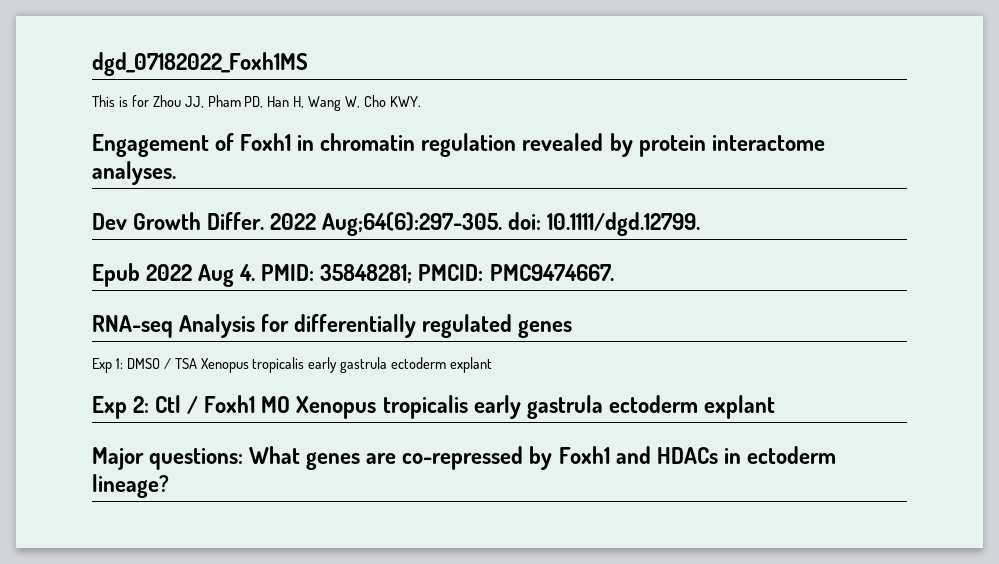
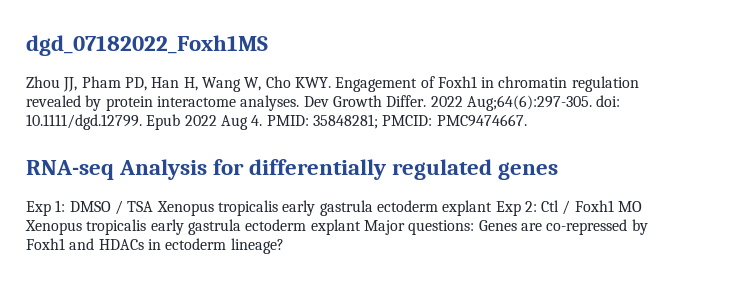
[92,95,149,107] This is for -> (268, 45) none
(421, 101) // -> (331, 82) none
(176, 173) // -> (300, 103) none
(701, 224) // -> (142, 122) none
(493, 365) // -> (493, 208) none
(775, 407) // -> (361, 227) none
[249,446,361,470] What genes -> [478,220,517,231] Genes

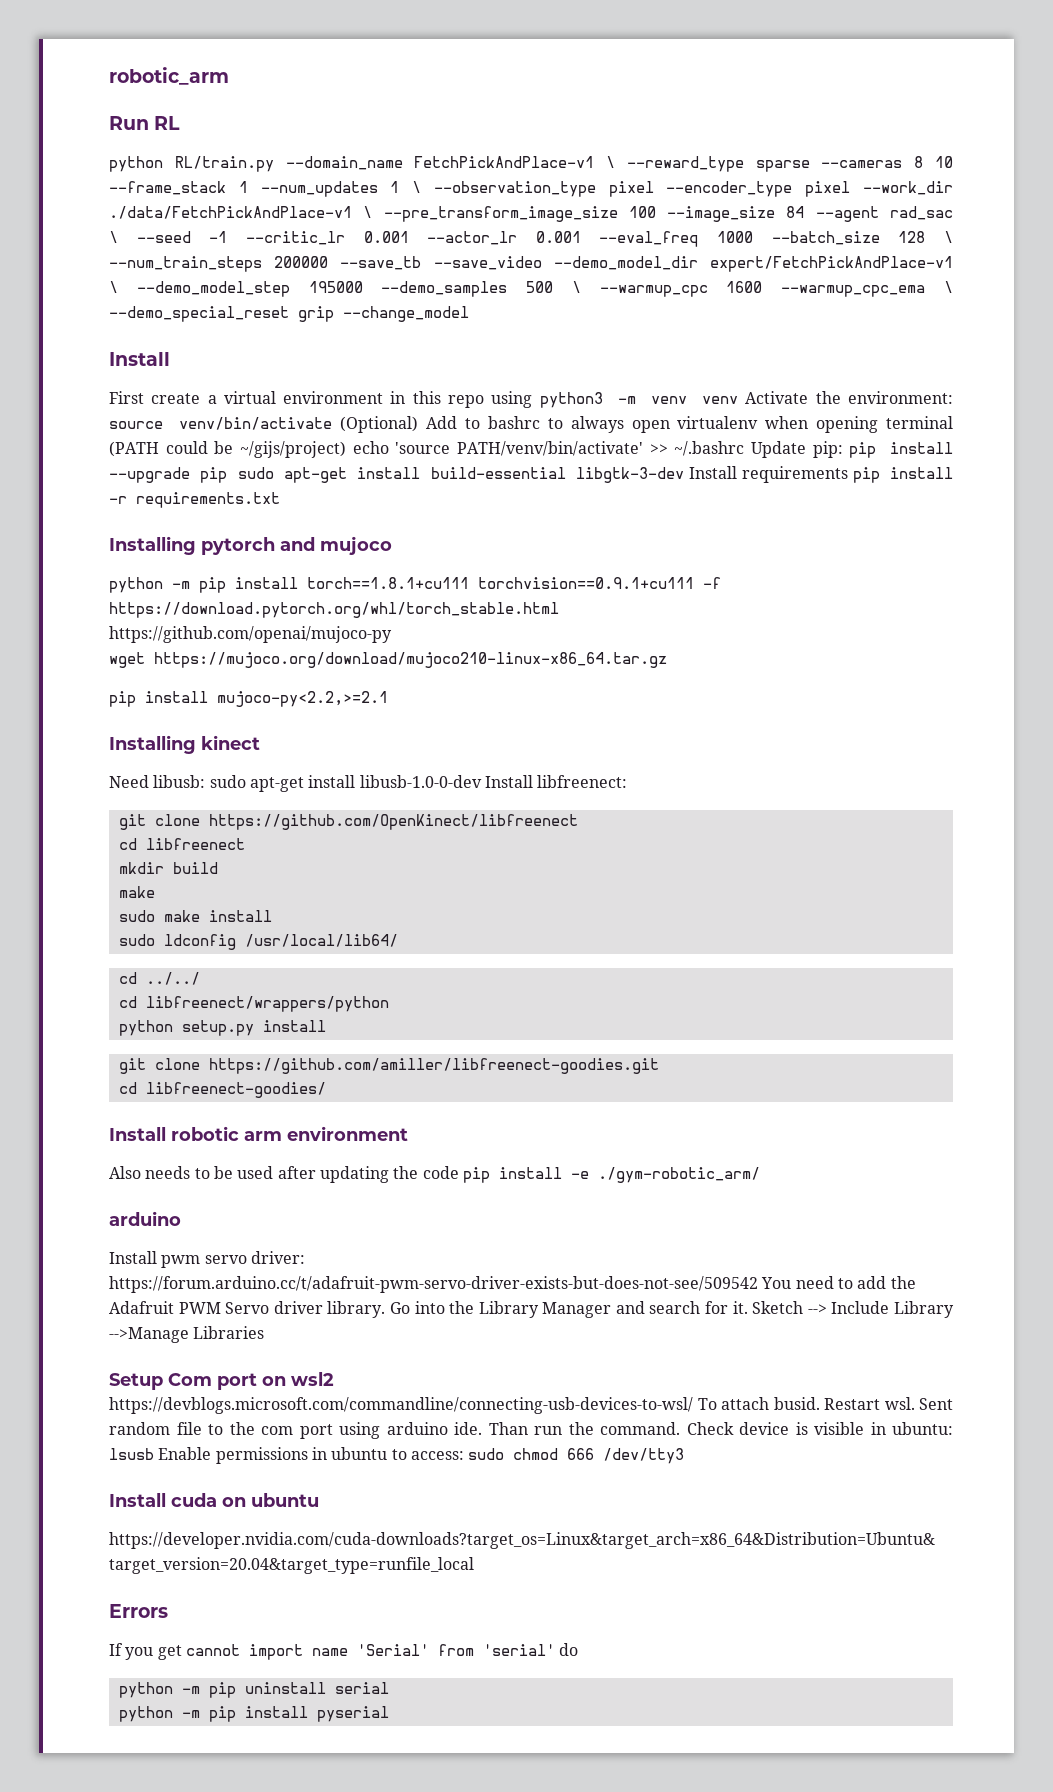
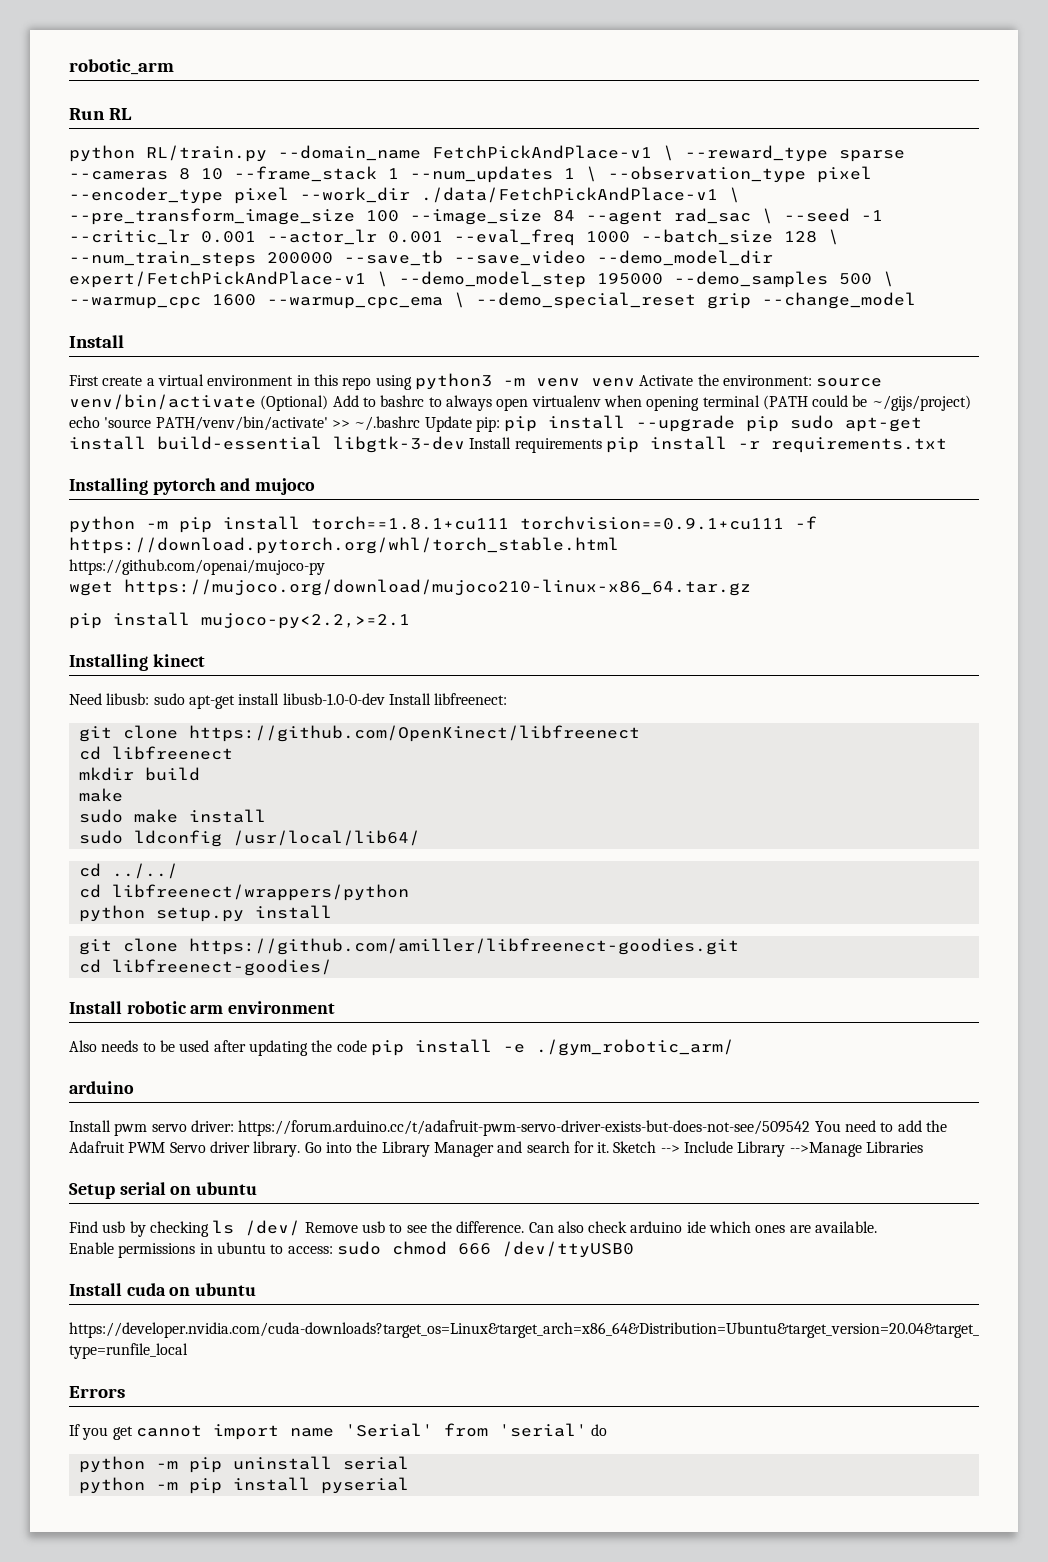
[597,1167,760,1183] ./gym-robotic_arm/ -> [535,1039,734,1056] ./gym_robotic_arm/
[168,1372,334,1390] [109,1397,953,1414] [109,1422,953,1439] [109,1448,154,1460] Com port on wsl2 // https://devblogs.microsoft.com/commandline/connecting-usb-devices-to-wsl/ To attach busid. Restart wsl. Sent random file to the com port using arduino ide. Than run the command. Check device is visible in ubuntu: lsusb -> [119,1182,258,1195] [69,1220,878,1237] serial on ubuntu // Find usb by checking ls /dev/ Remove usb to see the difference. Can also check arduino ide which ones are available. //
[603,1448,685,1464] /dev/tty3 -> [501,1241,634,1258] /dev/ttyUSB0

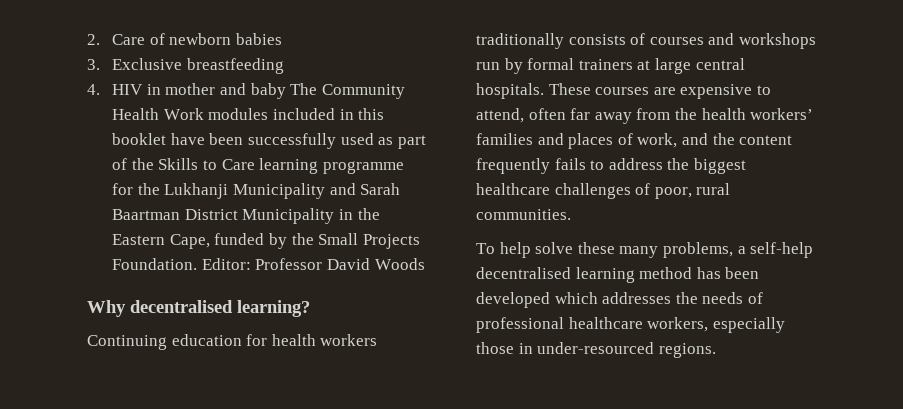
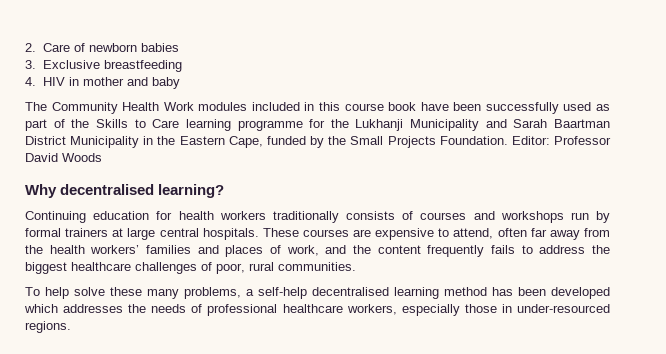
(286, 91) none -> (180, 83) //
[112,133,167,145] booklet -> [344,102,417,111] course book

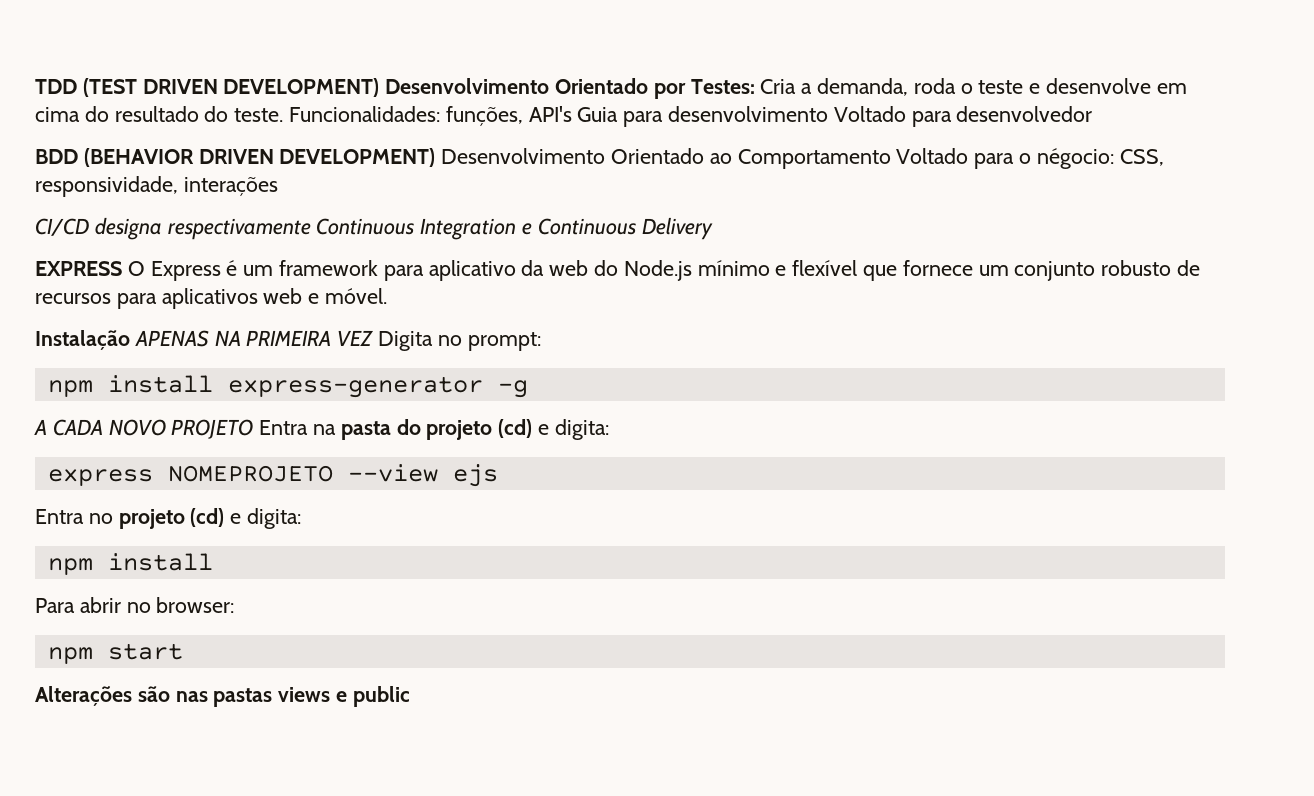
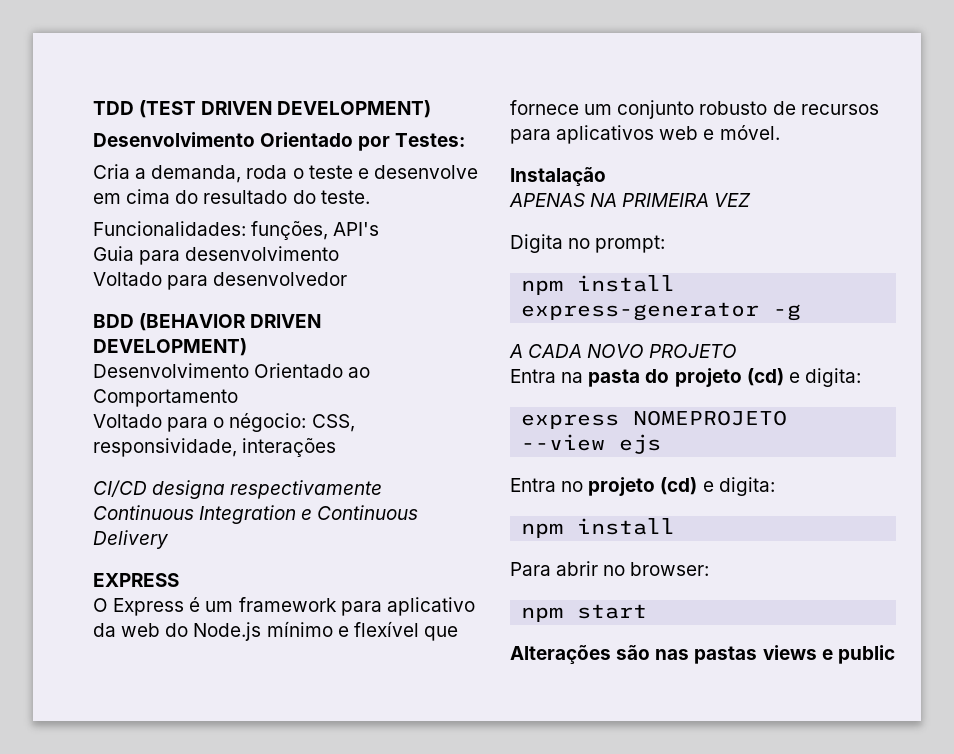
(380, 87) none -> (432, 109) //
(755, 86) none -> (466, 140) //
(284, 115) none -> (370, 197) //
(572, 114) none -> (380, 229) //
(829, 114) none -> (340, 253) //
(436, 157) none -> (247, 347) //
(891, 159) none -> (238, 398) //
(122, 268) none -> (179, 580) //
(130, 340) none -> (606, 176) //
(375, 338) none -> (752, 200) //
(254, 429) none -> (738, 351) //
▬▬▬▬▬▬
## TASK DIRECTIONS
Return only what runs from the line containing "(436, 157) none -> (247, 347) //" to the last line of the records above, both ends included, exactly as written.

## TASK OUTPUT
(436, 157) none -> (247, 347) //
(891, 159) none -> (238, 398) //
(122, 268) none -> (179, 580) //
(130, 340) none -> (606, 176) //
(375, 338) none -> (752, 200) //
(254, 429) none -> (738, 351) //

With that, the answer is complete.